Assignment: Each record below must be written out exactly as given.

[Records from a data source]
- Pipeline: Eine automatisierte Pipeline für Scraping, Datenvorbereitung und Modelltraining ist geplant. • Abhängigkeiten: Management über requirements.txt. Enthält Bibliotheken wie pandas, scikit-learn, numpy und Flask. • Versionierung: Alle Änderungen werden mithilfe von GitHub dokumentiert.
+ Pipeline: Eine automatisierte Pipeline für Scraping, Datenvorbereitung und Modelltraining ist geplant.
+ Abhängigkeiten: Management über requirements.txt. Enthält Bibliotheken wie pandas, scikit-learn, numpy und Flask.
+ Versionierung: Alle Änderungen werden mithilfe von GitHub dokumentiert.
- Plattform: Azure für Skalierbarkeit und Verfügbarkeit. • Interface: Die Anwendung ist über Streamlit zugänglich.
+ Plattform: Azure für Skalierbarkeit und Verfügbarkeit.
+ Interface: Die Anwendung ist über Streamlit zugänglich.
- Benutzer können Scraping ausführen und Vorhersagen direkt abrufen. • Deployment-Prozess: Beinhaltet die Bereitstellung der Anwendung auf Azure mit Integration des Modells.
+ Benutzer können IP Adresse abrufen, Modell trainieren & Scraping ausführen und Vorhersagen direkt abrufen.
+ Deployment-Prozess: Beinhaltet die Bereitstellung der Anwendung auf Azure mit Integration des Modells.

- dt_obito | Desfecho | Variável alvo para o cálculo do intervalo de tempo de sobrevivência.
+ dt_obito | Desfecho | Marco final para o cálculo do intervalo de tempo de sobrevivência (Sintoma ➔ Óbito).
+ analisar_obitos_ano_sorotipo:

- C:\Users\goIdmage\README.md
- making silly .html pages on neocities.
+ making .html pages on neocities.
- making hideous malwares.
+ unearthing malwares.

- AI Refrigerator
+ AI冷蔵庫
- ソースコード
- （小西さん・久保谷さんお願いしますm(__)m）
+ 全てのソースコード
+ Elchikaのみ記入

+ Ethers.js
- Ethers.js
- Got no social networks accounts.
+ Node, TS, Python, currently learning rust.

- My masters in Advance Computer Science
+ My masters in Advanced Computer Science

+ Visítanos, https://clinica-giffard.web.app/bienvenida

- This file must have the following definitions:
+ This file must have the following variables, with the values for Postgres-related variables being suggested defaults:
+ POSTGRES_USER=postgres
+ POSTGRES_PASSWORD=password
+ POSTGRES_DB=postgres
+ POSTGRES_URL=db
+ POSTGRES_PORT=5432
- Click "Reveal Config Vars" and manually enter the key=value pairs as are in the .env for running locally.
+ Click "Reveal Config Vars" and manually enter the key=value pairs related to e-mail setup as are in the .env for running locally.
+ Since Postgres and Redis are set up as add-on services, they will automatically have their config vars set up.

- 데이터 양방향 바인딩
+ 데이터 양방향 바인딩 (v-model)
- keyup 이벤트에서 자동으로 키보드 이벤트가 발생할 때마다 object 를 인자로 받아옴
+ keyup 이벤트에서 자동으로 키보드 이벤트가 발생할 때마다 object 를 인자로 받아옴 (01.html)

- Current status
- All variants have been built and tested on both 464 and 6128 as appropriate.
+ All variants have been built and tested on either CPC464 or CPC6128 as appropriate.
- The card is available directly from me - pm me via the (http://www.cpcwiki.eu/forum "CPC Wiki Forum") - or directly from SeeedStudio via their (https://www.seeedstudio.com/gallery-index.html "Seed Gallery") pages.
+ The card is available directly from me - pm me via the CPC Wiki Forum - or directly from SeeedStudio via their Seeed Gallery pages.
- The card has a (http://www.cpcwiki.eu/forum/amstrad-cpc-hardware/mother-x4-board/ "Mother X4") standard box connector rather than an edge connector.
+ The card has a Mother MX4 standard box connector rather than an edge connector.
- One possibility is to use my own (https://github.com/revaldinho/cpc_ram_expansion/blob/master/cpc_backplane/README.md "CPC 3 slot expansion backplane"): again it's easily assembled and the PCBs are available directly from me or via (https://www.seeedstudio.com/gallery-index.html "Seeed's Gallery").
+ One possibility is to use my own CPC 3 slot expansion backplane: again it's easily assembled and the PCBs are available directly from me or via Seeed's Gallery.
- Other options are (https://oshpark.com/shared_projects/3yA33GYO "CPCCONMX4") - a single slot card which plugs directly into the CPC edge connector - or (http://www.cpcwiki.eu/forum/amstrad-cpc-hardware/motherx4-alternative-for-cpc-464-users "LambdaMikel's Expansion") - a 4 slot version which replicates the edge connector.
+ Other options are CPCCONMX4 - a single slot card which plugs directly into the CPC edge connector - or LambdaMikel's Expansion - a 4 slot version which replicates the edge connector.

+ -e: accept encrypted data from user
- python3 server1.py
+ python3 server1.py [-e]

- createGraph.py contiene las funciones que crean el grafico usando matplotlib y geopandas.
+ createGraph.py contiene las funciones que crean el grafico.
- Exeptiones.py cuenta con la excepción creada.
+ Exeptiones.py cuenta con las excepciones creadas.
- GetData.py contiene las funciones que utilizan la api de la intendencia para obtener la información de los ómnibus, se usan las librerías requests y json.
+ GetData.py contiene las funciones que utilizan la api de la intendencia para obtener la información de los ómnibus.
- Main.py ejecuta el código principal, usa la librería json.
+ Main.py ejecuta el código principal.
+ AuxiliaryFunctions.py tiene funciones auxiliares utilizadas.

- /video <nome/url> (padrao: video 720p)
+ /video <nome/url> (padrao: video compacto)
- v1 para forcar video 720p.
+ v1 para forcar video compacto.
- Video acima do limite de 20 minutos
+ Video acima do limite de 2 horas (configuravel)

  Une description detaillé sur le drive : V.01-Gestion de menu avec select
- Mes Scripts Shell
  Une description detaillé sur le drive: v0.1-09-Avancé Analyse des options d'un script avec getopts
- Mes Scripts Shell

Written reply:
- Pipeline: Eine automatisierte Pipeline für Scraping, Datenvorbereitung und Modelltraining ist geplant. • Abhängigkeiten: Management über requirements.txt. Enthält Bibliotheken wie pandas, scikit-learn, numpy und Flask. • Versionierung: Alle Änderungen werden mithilfe von GitHub dokumentiert.
+ Pipeline: Eine automatisierte Pipeline für Scraping, Datenvorbereitung und Modelltraining ist geplant.
+ Abhängigkeiten: Management über requirements.txt. Enthält Bibliotheken wie pandas, scikit-learn, numpy und Flask.
+ Versionierung: Alle Änderungen werden mithilfe von GitHub dokumentiert.
- Plattform: Azure für Skalierbarkeit und Verfügbarkeit. • Interface: Die Anwendung ist über Streamlit zugänglich.
+ Plattform: Azure für Skalierbarkeit und Verfügbarkeit.
+ Interface: Die Anwendung ist über Streamlit zugänglich.
- Benutzer können Scraping ausführen und Vorhersagen direkt abrufen. • Deployment-Prozess: Beinhaltet die Bereitstellung der Anwendung auf Azure mit Integration des Modells.
+ Benutzer können IP Adresse abrufen, Modell trainieren & Scraping ausführen und Vorhersagen direkt abrufen.
+ Deployment-Prozess: Beinhaltet die Bereitstellung der Anwendung auf Azure mit Integration des Modells.

- dt_obito | Desfecho | Variável alvo para o cálculo do intervalo de tempo de sobrevivência.
+ dt_obito | Desfecho | Marco final para o cálculo do intervalo de tempo de sobrevivência (Sintoma ➔ Óbito).
+ analisar_obitos_ano_sorotipo:

- C:\Users\goIdmage\README.md
- making silly .html pages on neocities.
+ making .html pages on neocities.
- making hideous malwares.
+ unearthing malwares.

- AI Refrigerator
+ AI冷蔵庫
- ソースコード
- （小西さん・久保谷さんお願いしますm(__)m）
+ 全てのソースコード
+ Elchikaのみ記入

+ Ethers.js
- Ethers.js
- Got no social networks accounts.
+ Node, TS, Python, currently learning rust.

- My masters in Advance Computer Science
+ My masters in Advanced Computer Science

+ Visítanos, https://clinica-giffard.web.app/bienvenida

- This file must have the following definitions:
+ This file must have the following variables, with the values for Postgres-related variables being suggested defaults:
+ POSTGRES_USER=postgres
+ POSTGRES_PASSWORD=password
+ POSTGRES_DB=postgres
+ POSTGRES_URL=db
+ POSTGRES_PORT=5432
- Click "Reveal Config Vars" and manually enter the key=value pairs as are in the .env for running locally.
+ Click "Reveal Config Vars" and manually enter the key=value pairs related to e-mail setup as are in the .env for running locally.
+ Since Postgres and Redis are set up as add-on services, they will automatically have their config vars set up.

- 데이터 양방향 바인딩
+ 데이터 양방향 바인딩 (v-model)
- keyup 이벤트에서 자동으로 키보드 이벤트가 발생할 때마다 object 를 인자로 받아옴
+ keyup 이벤트에서 자동으로 키보드 이벤트가 발생할 때마다 object 를 인자로 받아옴 (01.html)

- Current status
- All variants have been built and tested on both 464 and 6128 as appropriate.
+ All variants have been built and tested on either CPC464 or CPC6128 as appropriate.
- The card is available directly from me - pm me via the (http://www.cpcwiki.eu/forum "CPC Wiki Forum") - or directly from SeeedStudio via their (https://www.seeedstudio.com/gallery-index.html "Seed Gallery") pages.
+ The card is available directly from me - pm me via the CPC Wiki Forum - or directly from SeeedStudio via their Seeed Gallery pages.
- The card has a (http://www.cpcwiki.eu/forum/amstrad-cpc-hardware/mother-x4-board/ "Mother X4") standard box connector rather than an edge connector.
+ The card has a Mother MX4 standard box connector rather than an edge connector.
- One possibility is to use my own (https://github.com/revaldinho/cpc_ram_expansion/blob/master/cpc_backplane/README.md "CPC 3 slot expansion backplane"): again it's easily assembled and the PCBs are available directly from me or via (https://www.seeedstudio.com/gallery-index.html "Seeed's Gallery").
+ One possibility is to use my own CPC 3 slot expansion backplane: again it's easily assembled and the PCBs are available directly from me or via Seeed's Gallery.
- Other options are (https://oshpark.com/shared_projects/3yA33GYO "CPCCONMX4") - a single slot card which plugs directly into the CPC edge connector - or (http://www.cpcwiki.eu/forum/amstrad-cpc-hardware/motherx4-alternative-for-cpc-464-users "LambdaMikel's Expansion") - a 4 slot version which replicates the edge connector.
+ Other options are CPCCONMX4 - a single slot card which plugs directly into the CPC edge connector - or LambdaMikel's Expansion - a 4 slot version which replicates the edge connector.

+ -e: accept encrypted data from user
- python3 server1.py
+ python3 server1.py [-e]

- createGraph.py contiene las funciones que crean el grafico usando matplotlib y geopandas.
+ createGraph.py contiene las funciones que crean el grafico.
- Exeptiones.py cuenta con la excepción creada.
+ Exeptiones.py cuenta con las excepciones creadas.
- GetData.py contiene las funciones que utilizan la api de la intendencia para obtener la información de los ómnibus, se usan las librerías requests y json.
+ GetData.py contiene las funciones que utilizan la api de la intendencia para obtener la información de los ómnibus.
- Main.py ejecuta el código principal, usa la librería json.
+ Main.py ejecuta el código principal.
+ AuxiliaryFunctions.py tiene funciones auxiliares utilizadas.

- /video <nome/url> (padrao: video 720p)
+ /video <nome/url> (padrao: video compacto)
- v1 para forcar video 720p.
+ v1 para forcar video compacto.
- Video acima do limite de 20 minutos
+ Video acima do limite de 2 horas (configuravel)

  Une description detaillé sur le drive : V.01-Gestion de menu avec select
- Mes Scripts Shell
  Une description detaillé sur le drive: v0.1-09-Avancé Analyse des options d'un script avec getopts
- Mes Scripts Shell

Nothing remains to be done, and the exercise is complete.